Tony tacque solo una manciata di secondi, dove lo immaginò arricciare le labbra e cercare la risposta più crudele possibile che, inaspettatamente – e forse non così tanto, non arrivò.

«Anch'io.»

---

Quando Peter raggiunse casa di Tony, si sentiva con un peso oltremodo insopportabile nel petto. Aveva passato l'intero tragitto che lo avrebbe portato a destinazione a chiedersi se avrebbe dovuto girare i tacchi e andare via, tornare da dove era venuto, dirgli che non ce la faceva ad affrontare quel problema e a dimenticarlo. Sì, avrebbe voluto, ma il peso di quella separazione lo stava logorando. Tony era la sua unica ragione che lo spingeva a dare il massimo in qualsiasi cosa, perché quell'enorme differenza d'età, lo faceva sentire sempre dieci passi dietro all'uomo. Lo faceva sentire sempre inferiore e la domanda che si poneva in continuazione era: perché pur essendo così indietro, tu continui a starmi accanto? Cos'ho io, che altri non hanno? Perché, fra tutti, hai deciso di amare me, che sono un disastro?

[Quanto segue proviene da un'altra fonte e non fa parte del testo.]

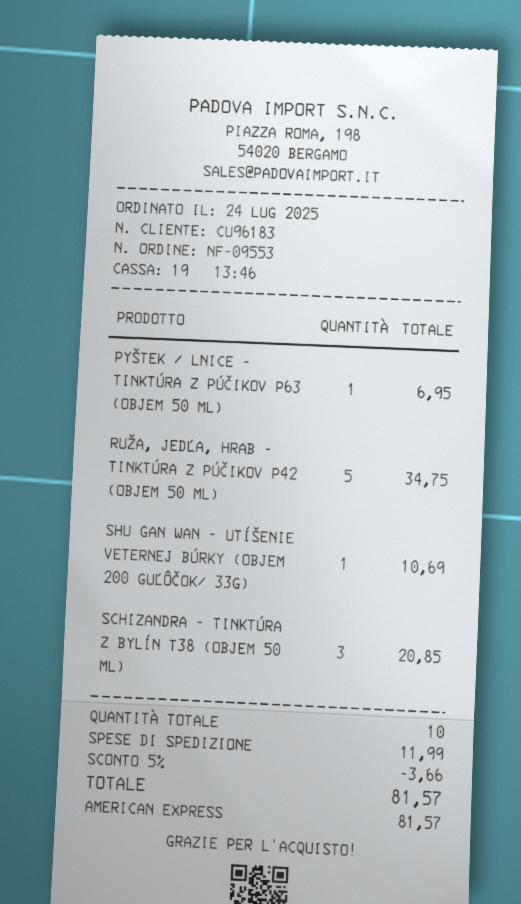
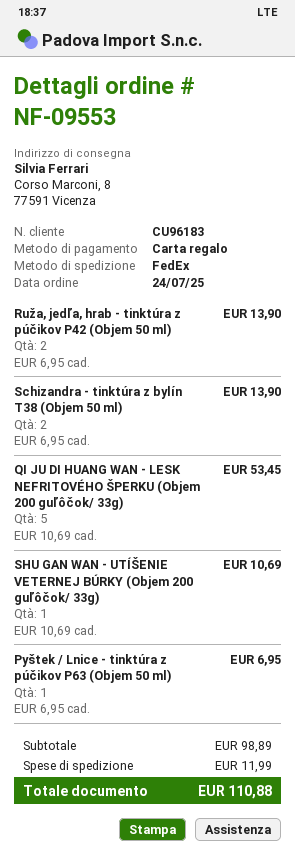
payment method: American Express -> gift card
RUŽA, JEDĽA, HRAB - TINKTÚRA Z PÚČIKOV P42 (OBJEM 50 ML): 5 for 34.75 -> 2 for 13.90
SCHIZANDRA - TINKTÚRA Z BYLÍN T38 (OBJEM 50 ML): 3 for 20.85 -> 2 for 13.90
QI JU DI HUANG WAN - LESK NEFRITOVÉHO ŠPERKU (Objem 200 guľôčok/ 33g): none -> 5 for 53.45
discount: 5% = 3.66 -> none
total: 81.57 -> 110.88

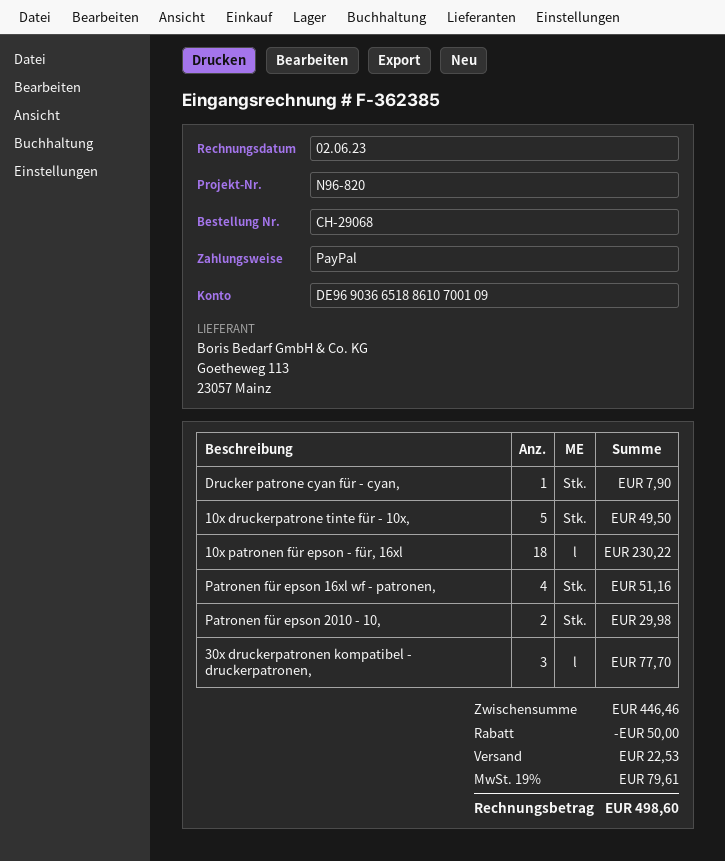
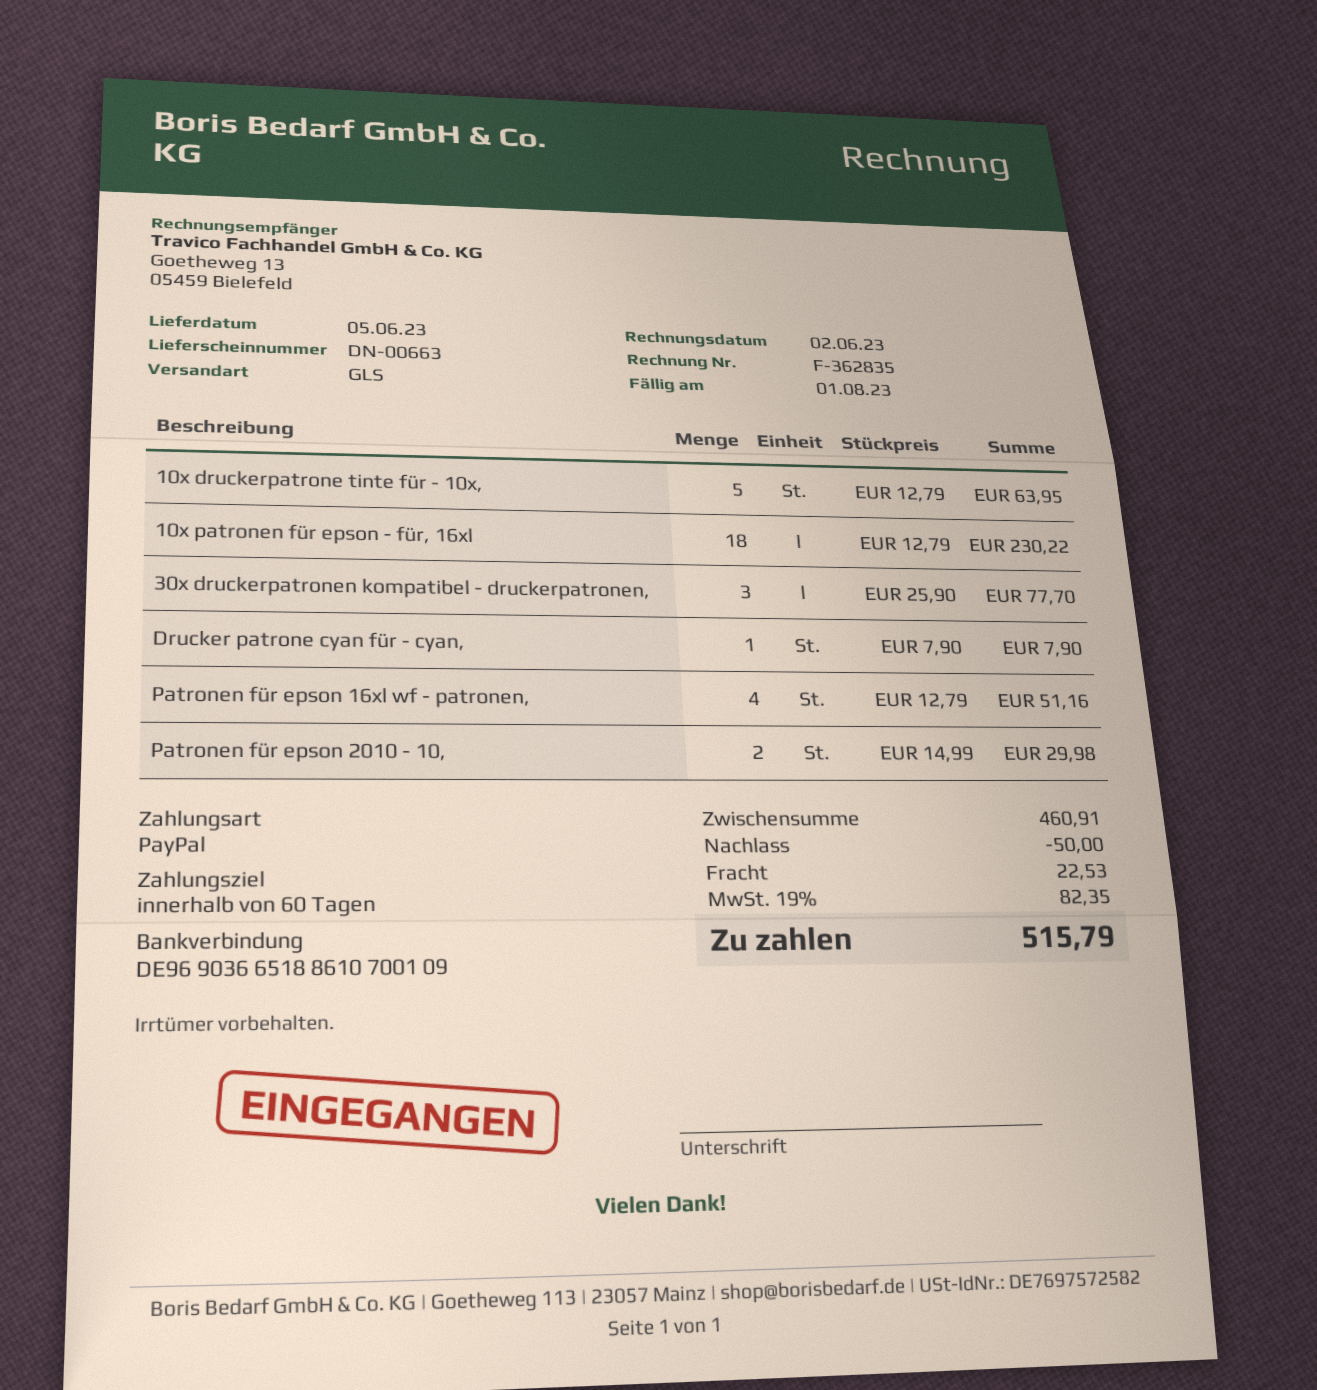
invoice number: F-362385 -> F-362835
10x druckerpatrone tinte für - 10x,: 5 for 49.50 -> 5 for 63.95
subtotal: 446.46 -> 460.91
tax: 19% = 79.61 -> 19% = 82.35
total: 498.60 -> 515.79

Domande che si era posto sempre e che avrebbe voluto fargli, ma che non aveva mai avuto il coraggio di esternare. Per paura di essere lasciato, di far consapevolizzare Tony che sì, stava perdendo tempo dietro ad un ragazzino colmo di paure e insicurezza nei riguardi del futuro. Di un futuro che non vedeva più così nitido come una volta. Si sentiva invecchiato di dieci anni e, allo stesso tempo, regredito all'età infantile di un ragazzino. Tirò un grosso respiro, quando si ritrovò di fronte alla porta e quando Tony aprì, trattenne il fiato, arricciando le labbra. Aveva paura di tutto, di ogni conseguenza, di ogni sguardo, di ogni tocco. Di lui. Di loro.

Cosa stavano diventando?

«Ciao», mormorò, e Tony gli fece spazio per entrare, facendogli un cenno con la testa.

«Pensavo non venissi.» Ed era esattamente l'idea di Peter, quella di fuggire. Assurdo, quando profondamente lo conoscesse. «Come stai?», gli chiese poi, quando si chiuse la porta dietro le spalle. Lo spiazzò.

«Confuso. Diviso. Non lo so nemmeno io. Tu come stai?», gli domandò, e fu felice di aver almeno espresso con sincerità il suo reale stato d'animo.

«Confuso e diviso. Arrabbiato, anche. Non ho ancora capito cosa ti ho fatto e perché sei arrivato a tanto.»

«Non è stata una scelta voluta, Tony. Proprio come quella volta²», sospirò, e quando l'uomo gli fece cenno di sedersi sul divano, lui non obbedì, ma rimase in piedi, comunque lontano, di fronte a lui. Incapace di fare un solo passo in più, di accorciare quella distanza che tanto aveva desiderato annullare, quando non erano ancora niente. Ed ora che erano tutto, lui non sapeva più cosa sentiva. «Non... non è colpa tua, comunque.»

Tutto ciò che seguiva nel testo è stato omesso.